L’amélioration continue du climat des affaires est une condition indispensable pour le développement de l’investissement privé. Pendant plusieurs années, l’IFC a accompagné le Cameroun dans l’organisation du Cameroun Business Forum (CBF), une plateforme de dialogue public-privé dédiée à l’amélioration du climat des affaires. Depuis que vous êtes partis, les choses semblent se passer moins bien. Les sessions du CBF ne se tiennent plus régulièrement. Selon nos informations, vous réfléchissez depuis quelque temps sur la possibilité de reprendre cette assistance. Où en êtes-vous avec cette réflexion ?
Tout d’abord, je vais insister sur l’importance du climat de l’investissement. Ensuite, il faut rappeler que ça fait partie du travail du gouvernement de s’assurer que le cadre des affaires pour les entreprises du secteur privé facilite l’investissement, l’activité économique… Et un des éléments clés de ce travail est le dialogue public-privé. Il est en effet important que le gouvernement écoute le secteur privé avant de prendre des décisions. C’est pour cela que depuis un bon nombre d’années, à l’IFC, nous soutenons le dialogue public-privé dans bon nombre de pays.
Nous avons soutenu le Cameroun Business Forum pendant un certain nombre d’années. Aujourd’hui, je pense qu’il est important d’examiner ce qui a été fait afin de voir si c’est adapté ou non aux réalités d’aujourd’hui. Au Cameroun, les entreprises du secteur privé ont aujourd’hui accès à des technologies qu’elles n’avaient pas dans le passé et à des marchés qui sont différents. Le monde a changé. Et c’est important de voir comment renouveler ce dialogue. Il est important de le maintenir sous un format ou un autre. Nous avons recruté au sein de nos équipes un expert de ces questions-là qui sera basé à Douala et nous comptons sur lui pour pouvoir soutenir les efforts du secteur privé et du gouvernement d’avoir un meilleur dialogue.
La disponibilité de l’énergie est très déterminante dans le développement d’un pays. Comment expliquer qu’après plus de 3 ans de discussion vous ayez renoncé à prêter 210 milliards de FCFA à Eneo pour qu’il prépare le réseau de distribution à absorber l’électricité qui sera produite par le barrage hydroélectrique de Nachtigal ? Je rappelle qu’en tant qu’actionnaire de NHPC et bailleurs de fonds de cette infrastructure de production, vous êtes aujourd’hui préoccupé par la capacité du distributeur exclusif de l’électricité au Cameroun de vous verser, dès l’entrée en service commercial du barrage, le paiement mensuel de 10 milliards de FCFA prévu dans le contrat d’achat d’électricité…
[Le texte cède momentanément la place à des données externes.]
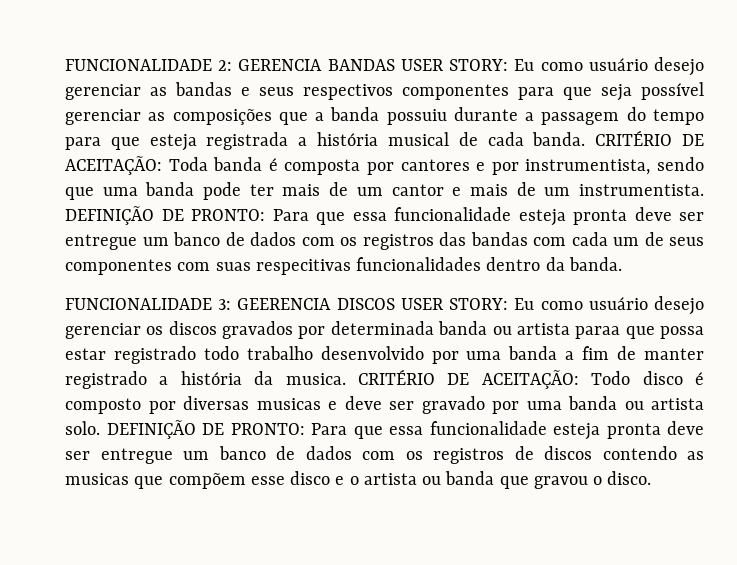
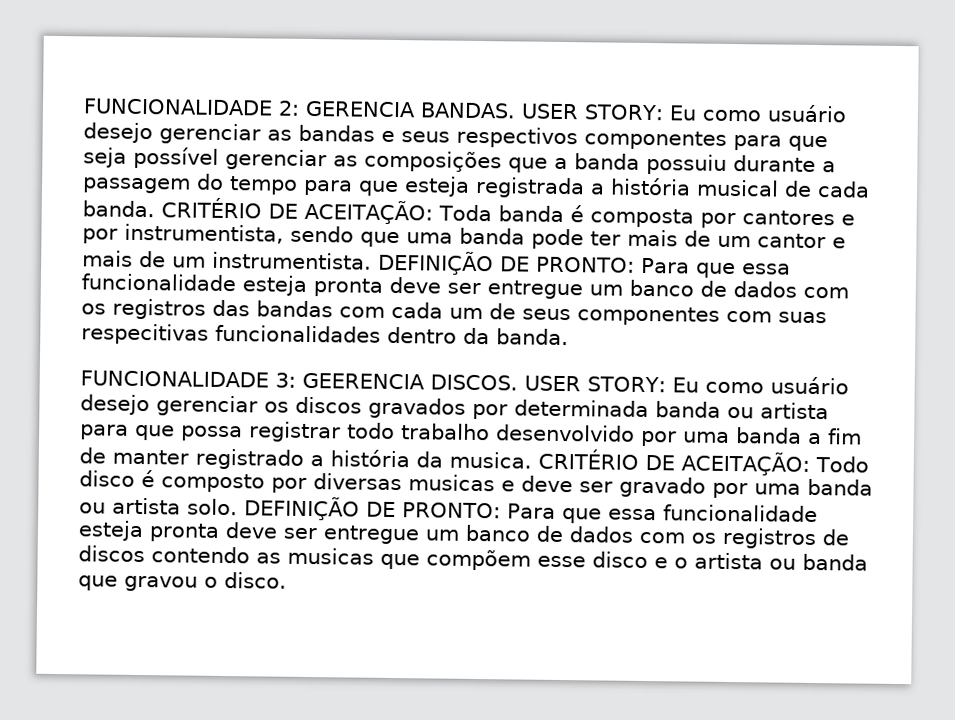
- FUNCIONALIDADE 2: GERENCIA BANDAS USER STORY: Eu como usuário desejo gerenciar as bandas e seus respectivos componentes para que seja possível gerenciar as composições que a banda possuiu durante a passagem do tempo para que esteja registrada a história musical de cada banda.
+ FUNCIONALIDADE 2: GERENCIA BANDAS. USER STORY: Eu como usuário desejo gerenciar as bandas e seus respectivos componentes para que seja possível gerenciar as composições que a banda possuiu durante a passagem do tempo para que esteja registrada a história musical de cada banda.
- FUNCIONALIDADE 3: GEERENCIA DISCOS USER STORY: Eu como usuário desejo gerenciar os discos gravados por determinada banda ou artista paraa que possa estar registrado todo trabalho desenvolvido por uma banda a fim de manter registrado a história da musica.
+ FUNCIONALIDADE 3: GEERENCIA DISCOS. USER STORY: Eu como usuário desejo gerenciar os discos gravados por determinada banda ou artista para que possa registrar todo trabalho desenvolvido por uma banda a fim de manter registrado a história da musica.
Le secteur de l’énergie est extrêmement important, car aucune entreprise ne peut développer ses activités sans un accès à une énergie de qualité et à un cout raisonnable. Donc, notre travail, y compris celui de nos collègues de la Banque mondiale, sur le secteur de l’énergie au Cameroun est extrêmement important. Et le barrage de Nachtigal où nous avons investi est un projet qui va contribuer très fortement à l’augmentation de la capacité de production de l’électricité dans le pays et de ce fait va bénéficier à un très grand nombre d’entreprises particulièrement de PME.
Dans le cadre du travail sur la réforme et le développement du secteur de l’énergie au Cameroun, il y avait effectivement un dialogue sur un financement potentiel de l’IFC à Eneo. Comme vous le savez, l’IFC ne finance que le secteur privé. Or, avec la décision du gouvernement de nationaliser Eneo, cette entreprise devient publique et sort du cadre de nos opérations puisque nous ne finançons que le secteur privé. Mais, ça ne veut pas dire que nous ne pouvons pas les soutenir d’une autre façon.
Nous continuons de soutenir le secteur. Nous avons par exemple fourni 100 millions de dollars à une société qui s’appelle Scatec, qui va faire de l’énergie renouvelable. Le financement est pour deux pays, dont le Cameroun. Ça va permettre d’accroitre la capacité d’énergie renouvelable au Cameroun de 36 MW. Nous continuons de travailler pour que les entreprises et les ménages au Cameroun aient un accès à de l’énergie propre, à un cout accessible.